Other Student Conference Participation

Computer Science Students Participate in the Annual ACM Programming Contest

Students Compete in ACM Programming Contest, March 6, 2021.

The annual ACM International Collegiate Programming Contests (ICPC) took place online this year due to the pandemic. Sponsored by IBM, the ICPC is an annual multi-tiered competitive programming competition among the universities of the world. The contest started at Texas A & M in 1970 and has spread to include branches and chapters throughout the world.

Kevin Caravelli ’22, Benjamin Heinze ’23, Cameron Kessler ’23, Kimberly Merchant ’22, Edward Smith ’23, and Siyuan Zhang ’22 participated in the North America Qualifier on February 11.

On March 6, Olivia Omar ’22 joined the returning five students (Benjamin Heinze ’23, Cameron Kessler ’23, Kimberly Merchant ’22, Edward Smith ’23, and Siyuan Zhang ’22) to participate in the Northeast North America Regional Contest. Java++ (Kimberly, Olivia, Siyuan) and SLU Team 6 (Benjamin, Cameron, Edward) were among 44 teams who spent five hours to solve 18 challenging problems. Java++ and SLU Team 6 earned the 26th and 36th places, respectively.

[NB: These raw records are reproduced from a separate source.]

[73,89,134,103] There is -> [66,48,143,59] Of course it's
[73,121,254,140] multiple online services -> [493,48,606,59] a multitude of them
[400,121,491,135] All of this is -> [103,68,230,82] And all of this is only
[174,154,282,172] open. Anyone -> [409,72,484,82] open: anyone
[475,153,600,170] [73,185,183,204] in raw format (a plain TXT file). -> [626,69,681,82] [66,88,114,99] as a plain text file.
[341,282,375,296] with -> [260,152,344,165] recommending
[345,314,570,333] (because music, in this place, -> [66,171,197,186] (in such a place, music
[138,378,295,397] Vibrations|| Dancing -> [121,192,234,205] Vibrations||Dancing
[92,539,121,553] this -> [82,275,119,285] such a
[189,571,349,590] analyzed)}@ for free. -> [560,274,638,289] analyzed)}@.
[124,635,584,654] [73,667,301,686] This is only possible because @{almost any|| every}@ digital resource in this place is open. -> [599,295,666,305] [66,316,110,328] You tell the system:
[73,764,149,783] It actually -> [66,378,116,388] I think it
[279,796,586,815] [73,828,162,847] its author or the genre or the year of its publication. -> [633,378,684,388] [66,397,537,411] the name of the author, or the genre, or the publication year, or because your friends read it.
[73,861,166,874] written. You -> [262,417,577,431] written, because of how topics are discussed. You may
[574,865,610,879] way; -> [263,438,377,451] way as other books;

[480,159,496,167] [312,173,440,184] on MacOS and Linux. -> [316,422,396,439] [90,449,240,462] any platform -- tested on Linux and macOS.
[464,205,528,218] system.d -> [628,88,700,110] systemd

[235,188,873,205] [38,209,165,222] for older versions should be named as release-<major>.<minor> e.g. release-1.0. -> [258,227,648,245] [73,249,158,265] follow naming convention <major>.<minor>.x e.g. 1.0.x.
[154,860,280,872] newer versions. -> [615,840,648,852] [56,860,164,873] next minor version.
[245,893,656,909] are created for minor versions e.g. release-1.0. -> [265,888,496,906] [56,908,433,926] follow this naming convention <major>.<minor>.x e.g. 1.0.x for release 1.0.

Students Compete in the Preliminary ACM Programming Contest, Oct. 26, 2019     

Nine St. Lawrence University computer science students attended the annual ACM International Collegiate Programming Contest (ICPC), which took place on Oct. 26 at Hamilton College. Sponsored by IBM, the ICPC is an annual multi-tiered competitive programming competition among the universities of the world. The contest started at Texas A & M in 1970 and has spread to include branches and chapters throughout the world. St. Lawrence students Peixuan Cai '21, Xuanming Cui '20, Ruoya Ding '21, Joshua Epstein '20, Timothy Jones '20, Jack Pattison '20, Jonas Peek '20, Xin Tao '21, and Sai Wei '20 were among fifteen teams, including teams from Hamilton College, Rochester Institute of Technology, Sienna College, and SUNY Oswego. All teams spent four hours working to solve eight challenging problems, and Jones, Pattison, and Peek earned the eighth place.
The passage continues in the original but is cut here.